Hey, I realised in the end that the tiny model doesn't work as it has a n_audio_state = 384 and k_quants at the time required a layer to be a multiple of 256 (base->large all are) as this is the 'block size'. There has been an update since and k_quants can now be done with a block size of 64 so it should be quite easy to update this pull request if anyone is requiring a k_quant'd tiny model.

Also nice work on the mel_spec, you've done some really good work there!

RRUK01 · 2023-08-06T20:38:03Z

Update

Added a few things to this pull request:

Decoder inference on Metal whisper : add Metal support in the Decoder #1047
Sync'd with latest GGML updates

I had high hopes for the Metal inference but unfortunately it's fallen a bit flat, it might be that my implementation isn't optimal or there's an error in my code but on testing Metal inference runs slower than CPU (see examples below).
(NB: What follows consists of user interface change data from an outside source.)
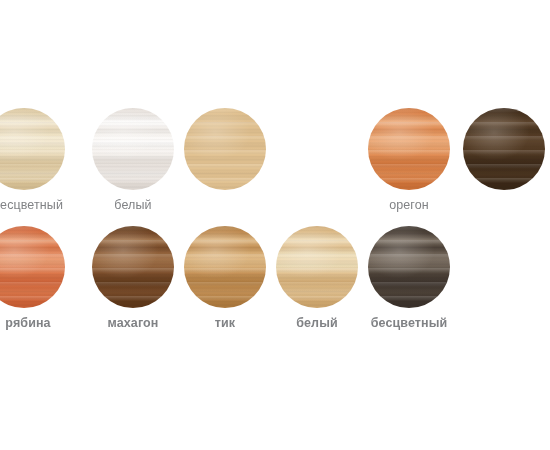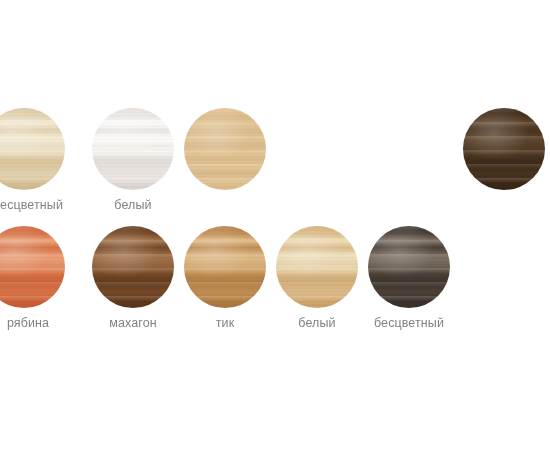"орегон" div.swatch { html: none -> <div> <div> <div></div> <div></div> <div></div> </div> <div>орегон</div> </div> }
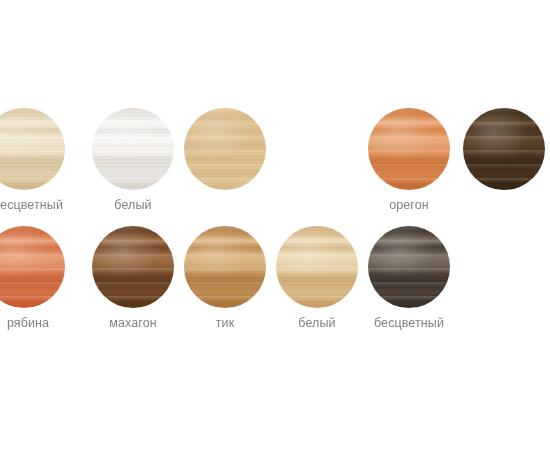"рябина" .swatch-row.row-2 { font-weight: none -> bold }
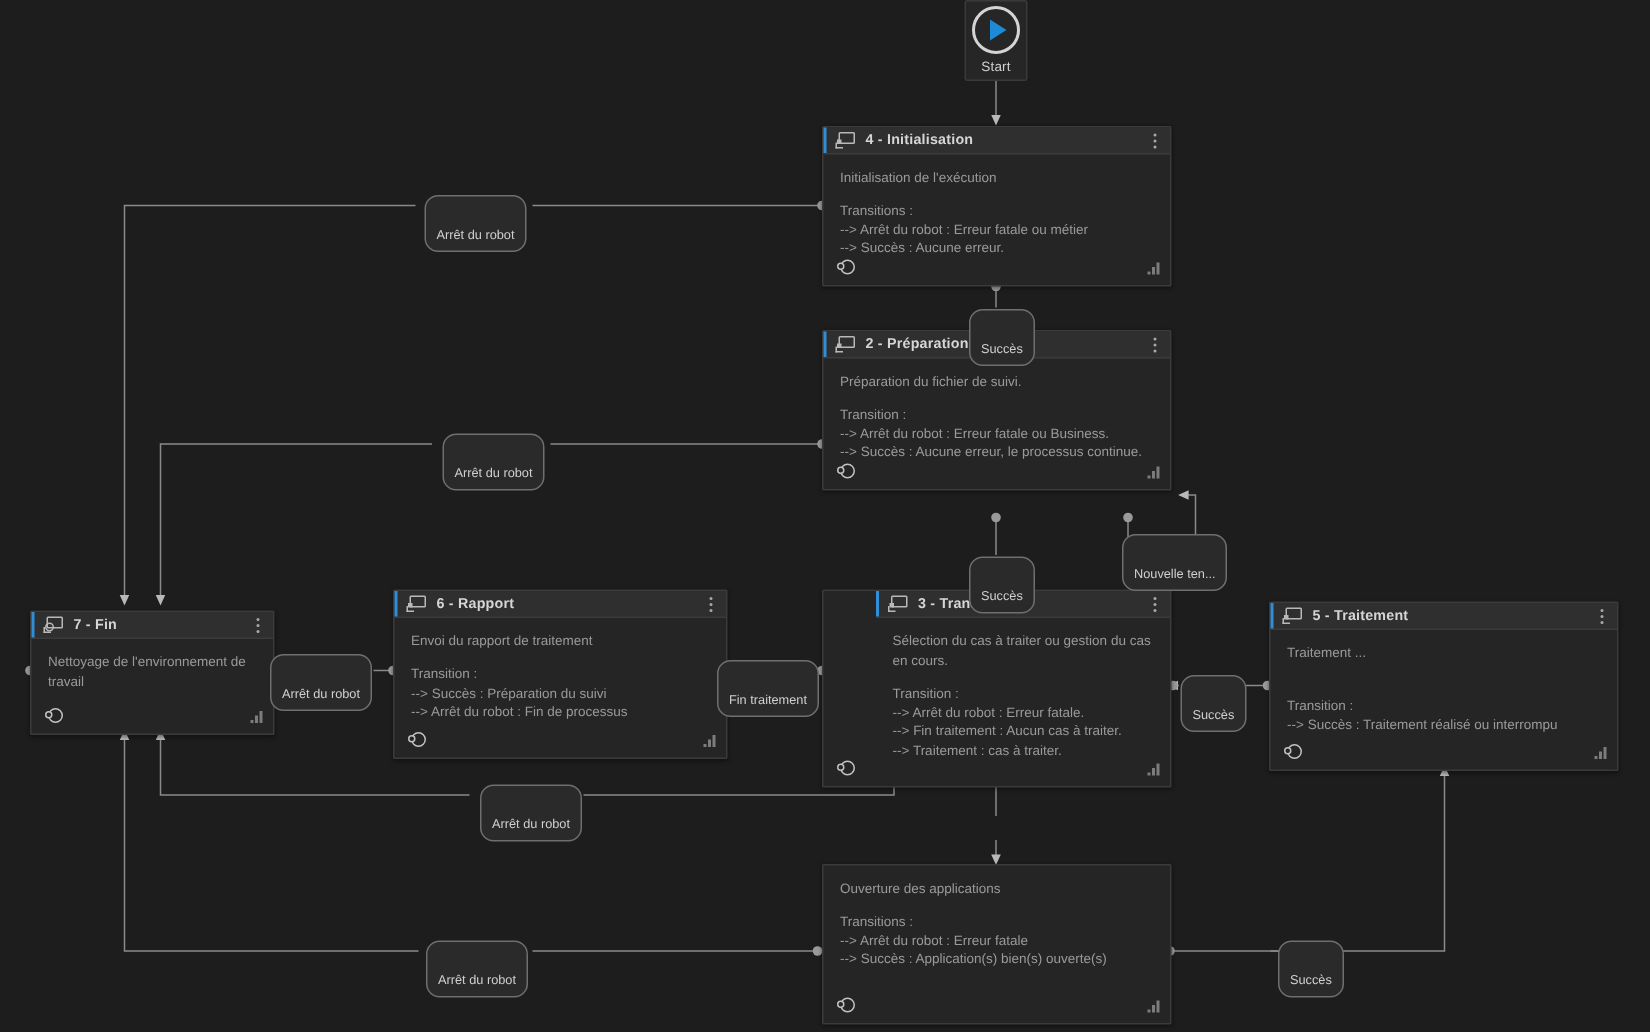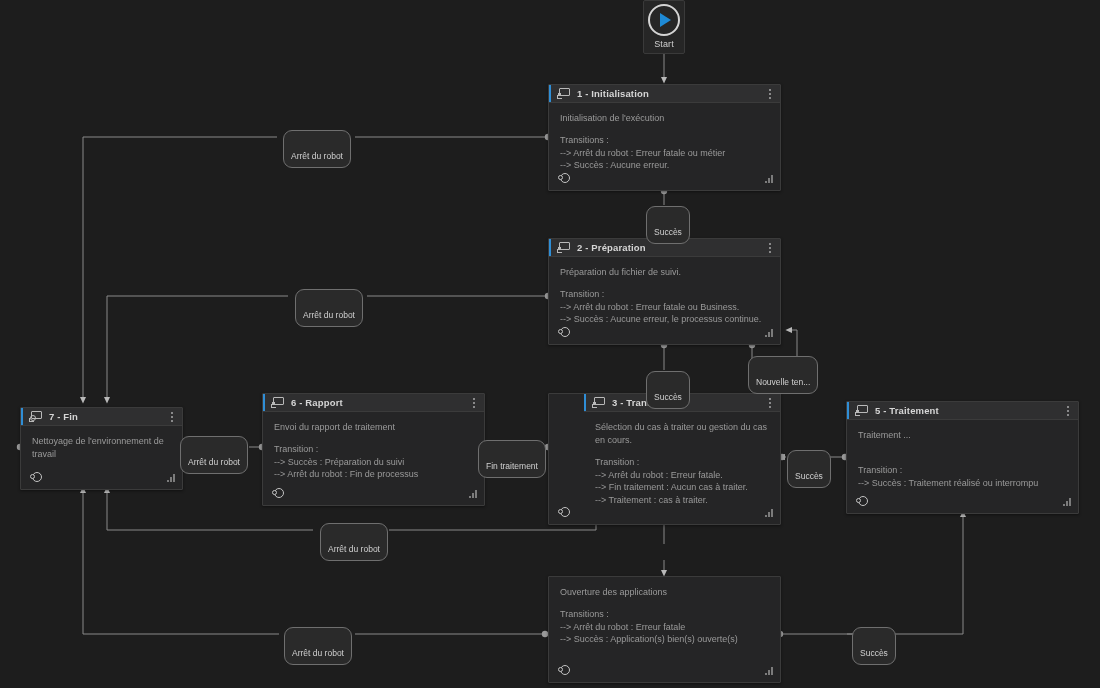"1 - Initialisation" div.card-title { text: 1 -> 4 }
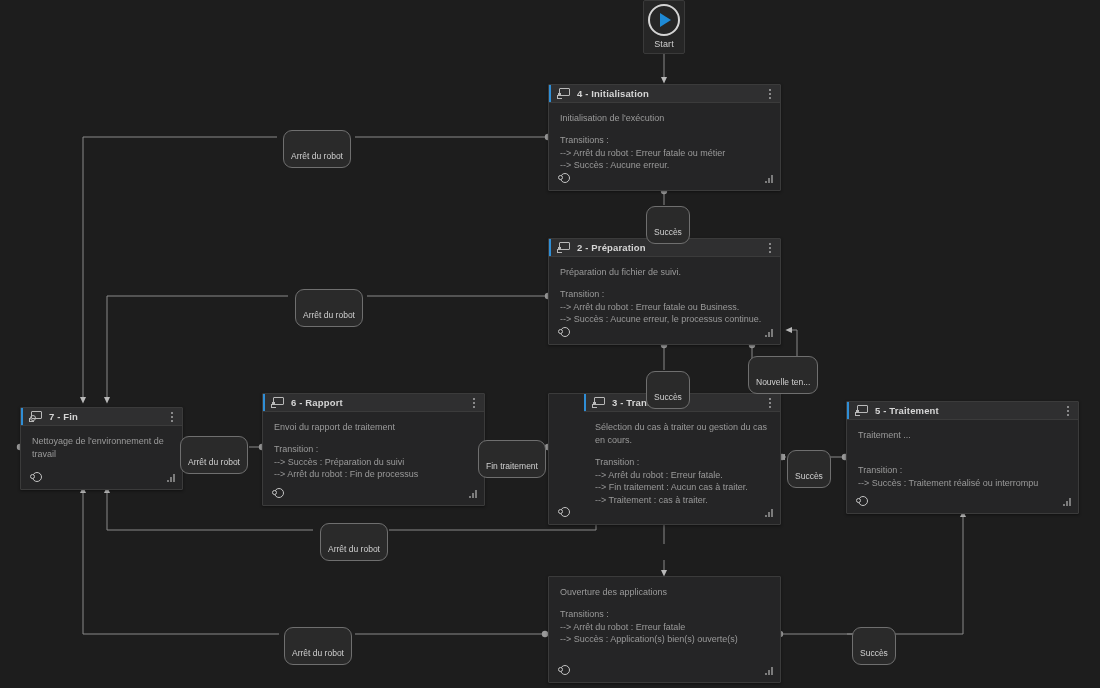"2 - Préparation" div.card { top: 238px -> 220px }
I'm wondering it it's because the matrix's involved are relatively small compared with Llama and as such the overhead from using the GPU isn't offset by it's speed, especially compared with the speed up we're already getting from the Accelerate framework. The gap does appear to close on large models but not enough for it to overtake the CPU.

In implementing this I also sync'd up Whisper's GGML with Llama's. Non-metal inference runs as normal.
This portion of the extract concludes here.